What to work on - Starting with the line that has "shipping: none -> 11.28", retype each line down to the end of the entries below, without leaving any out or adding any.

=-=-=

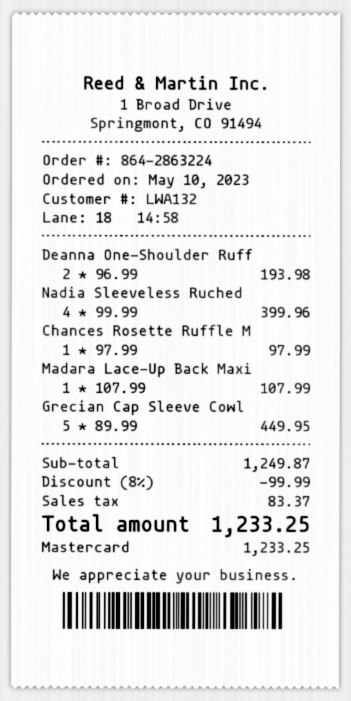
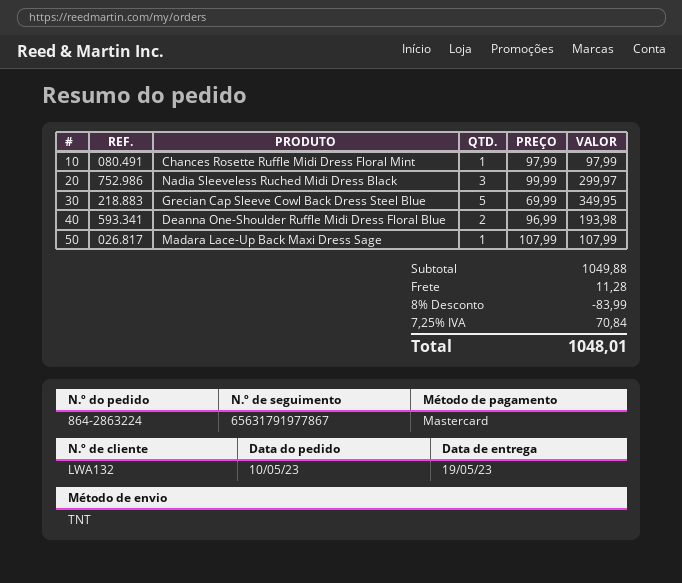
Nadia Sleeveless Ruched: 4 x 99.99 = 399.96 -> 3 x 99.99 = 299.97
Grecian Cap Sleeve Cowl: 5 x 89.99 = 449.95 -> 5 x 69.99 = 349.95
subtotal: 1249.87 -> 1049.88
discount: 8% = 99.99 -> 8% = 83.99
shipping: none -> 11.28
tax: 83.37 -> 70.84
total: 1233.25 -> 1048.01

=-=-=

Solution for this exercise -
shipping: none -> 11.28
tax: 83.37 -> 70.84
total: 1233.25 -> 1048.01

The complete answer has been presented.